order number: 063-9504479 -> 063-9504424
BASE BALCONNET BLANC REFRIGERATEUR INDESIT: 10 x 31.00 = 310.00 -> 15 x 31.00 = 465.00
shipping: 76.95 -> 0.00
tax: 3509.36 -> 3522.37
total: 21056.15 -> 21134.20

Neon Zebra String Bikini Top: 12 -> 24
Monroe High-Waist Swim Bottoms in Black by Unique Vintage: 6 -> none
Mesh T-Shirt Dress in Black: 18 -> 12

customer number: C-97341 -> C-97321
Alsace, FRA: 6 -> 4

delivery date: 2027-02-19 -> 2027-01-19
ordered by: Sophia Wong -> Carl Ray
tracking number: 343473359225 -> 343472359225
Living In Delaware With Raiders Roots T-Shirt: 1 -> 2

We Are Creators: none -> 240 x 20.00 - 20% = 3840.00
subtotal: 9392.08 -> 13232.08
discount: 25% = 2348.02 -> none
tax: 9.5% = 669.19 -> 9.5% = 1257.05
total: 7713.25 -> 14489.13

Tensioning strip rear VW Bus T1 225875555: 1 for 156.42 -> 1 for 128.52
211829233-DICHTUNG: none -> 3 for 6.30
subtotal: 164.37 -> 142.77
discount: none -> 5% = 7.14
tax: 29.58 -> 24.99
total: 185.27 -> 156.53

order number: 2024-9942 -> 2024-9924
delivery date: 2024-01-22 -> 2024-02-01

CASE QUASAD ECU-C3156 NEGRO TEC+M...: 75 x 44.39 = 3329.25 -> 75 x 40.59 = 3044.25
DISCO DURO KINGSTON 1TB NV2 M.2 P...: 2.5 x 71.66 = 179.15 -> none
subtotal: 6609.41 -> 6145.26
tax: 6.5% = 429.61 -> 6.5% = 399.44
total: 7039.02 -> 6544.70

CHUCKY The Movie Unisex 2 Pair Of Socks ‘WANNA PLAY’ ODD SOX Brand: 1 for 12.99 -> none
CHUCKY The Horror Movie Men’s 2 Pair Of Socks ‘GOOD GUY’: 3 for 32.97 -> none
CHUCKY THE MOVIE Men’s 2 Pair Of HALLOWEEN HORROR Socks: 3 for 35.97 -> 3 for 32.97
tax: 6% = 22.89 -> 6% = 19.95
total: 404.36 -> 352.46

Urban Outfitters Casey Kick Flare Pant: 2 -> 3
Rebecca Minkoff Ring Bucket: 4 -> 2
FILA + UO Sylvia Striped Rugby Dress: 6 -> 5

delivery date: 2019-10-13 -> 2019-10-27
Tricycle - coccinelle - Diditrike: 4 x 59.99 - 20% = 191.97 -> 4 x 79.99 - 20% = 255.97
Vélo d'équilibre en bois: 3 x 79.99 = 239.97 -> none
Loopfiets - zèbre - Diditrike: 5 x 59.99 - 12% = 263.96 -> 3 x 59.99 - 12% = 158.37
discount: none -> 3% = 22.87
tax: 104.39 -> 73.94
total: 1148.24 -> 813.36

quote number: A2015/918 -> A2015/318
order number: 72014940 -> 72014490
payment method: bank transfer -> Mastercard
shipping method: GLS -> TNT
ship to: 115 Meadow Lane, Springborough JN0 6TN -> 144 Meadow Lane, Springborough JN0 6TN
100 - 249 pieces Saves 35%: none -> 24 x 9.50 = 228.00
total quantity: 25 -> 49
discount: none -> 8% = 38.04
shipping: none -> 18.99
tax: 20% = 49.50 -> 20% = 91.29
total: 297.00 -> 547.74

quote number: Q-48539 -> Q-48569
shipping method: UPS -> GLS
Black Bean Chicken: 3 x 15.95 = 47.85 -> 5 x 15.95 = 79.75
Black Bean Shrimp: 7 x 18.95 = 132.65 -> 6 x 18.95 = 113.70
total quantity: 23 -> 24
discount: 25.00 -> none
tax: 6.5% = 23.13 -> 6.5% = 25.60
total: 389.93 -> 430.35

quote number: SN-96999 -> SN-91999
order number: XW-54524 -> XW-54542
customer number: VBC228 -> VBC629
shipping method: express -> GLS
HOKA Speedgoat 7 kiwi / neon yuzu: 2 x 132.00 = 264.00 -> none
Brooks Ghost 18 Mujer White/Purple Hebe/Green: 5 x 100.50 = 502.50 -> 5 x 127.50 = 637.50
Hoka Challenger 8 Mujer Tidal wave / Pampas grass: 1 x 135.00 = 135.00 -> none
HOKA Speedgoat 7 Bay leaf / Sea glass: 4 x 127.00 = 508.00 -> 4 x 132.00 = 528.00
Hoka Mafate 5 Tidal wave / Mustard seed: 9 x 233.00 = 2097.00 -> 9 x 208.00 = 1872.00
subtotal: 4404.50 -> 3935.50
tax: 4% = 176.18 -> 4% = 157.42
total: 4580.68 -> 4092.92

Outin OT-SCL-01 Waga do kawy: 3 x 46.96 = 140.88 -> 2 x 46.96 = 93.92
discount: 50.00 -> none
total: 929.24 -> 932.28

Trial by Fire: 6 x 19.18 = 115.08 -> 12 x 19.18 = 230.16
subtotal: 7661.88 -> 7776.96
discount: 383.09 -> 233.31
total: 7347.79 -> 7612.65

******************************

Nothing but the lines from the top of the records down to the line with "Vélo d'équilibre en" belongs in the answer; repeat them exactly.

order number: 063-9504479 -> 063-9504424
BASE BALCONNET BLANC REFRIGERATEUR INDESIT: 10 x 31.00 = 310.00 -> 15 x 31.00 = 465.00
shipping: 76.95 -> 0.00
tax: 3509.36 -> 3522.37
total: 21056.15 -> 21134.20

Neon Zebra String Bikini Top: 12 -> 24
Monroe High-Waist Swim Bottoms in Black by Unique Vintage: 6 -> none
Mesh T-Shirt Dress in Black: 18 -> 12

customer number: C-97341 -> C-97321
Alsace, FRA: 6 -> 4

delivery date: 2027-02-19 -> 2027-01-19
ordered by: Sophia Wong -> Carl Ray
tracking number: 343473359225 -> 343472359225
Living In Delaware With Raiders Roots T-Shirt: 1 -> 2

We Are Creators: none -> 240 x 20.00 - 20% = 3840.00
subtotal: 9392.08 -> 13232.08
discount: 25% = 2348.02 -> none
tax: 9.5% = 669.19 -> 9.5% = 1257.05
total: 7713.25 -> 14489.13

Tensioning strip rear VW Bus T1 225875555: 1 for 156.42 -> 1 for 128.52
211829233-DICHTUNG: none -> 3 for 6.30
subtotal: 164.37 -> 142.77
discount: none -> 5% = 7.14
tax: 29.58 -> 24.99
total: 185.27 -> 156.53

order number: 2024-9942 -> 2024-9924
delivery date: 2024-01-22 -> 2024-02-01

CASE QUASAD ECU-C3156 NEGRO TEC+M...: 75 x 44.39 = 3329.25 -> 75 x 40.59 = 3044.25
DISCO DURO KINGSTON 1TB NV2 M.2 P...: 2.5 x 71.66 = 179.15 -> none
subtotal: 6609.41 -> 6145.26
tax: 6.5% = 429.61 -> 6.5% = 399.44
total: 7039.02 -> 6544.70

CHUCKY The Movie Unisex 2 Pair Of Socks ‘WANNA PLAY’ ODD SOX Brand: 1 for 12.99 -> none
CHUCKY The Horror Movie Men’s 2 Pair Of Socks ‘GOOD GUY’: 3 for 32.97 -> none
CHUCKY THE MOVIE Men’s 2 Pair Of HALLOWEEN HORROR Socks: 3 for 35.97 -> 3 for 32.97
tax: 6% = 22.89 -> 6% = 19.95
total: 404.36 -> 352.46

Urban Outfitters Casey Kick Flare Pant: 2 -> 3
Rebecca Minkoff Ring Bucket: 4 -> 2
FILA + UO Sylvia Striped Rugby Dress: 6 -> 5

delivery date: 2019-10-13 -> 2019-10-27
Tricycle - coccinelle - Diditrike: 4 x 59.99 - 20% = 191.97 -> 4 x 79.99 - 20% = 255.97
Vélo d'équilibre en bois: 3 x 79.99 = 239.97 -> none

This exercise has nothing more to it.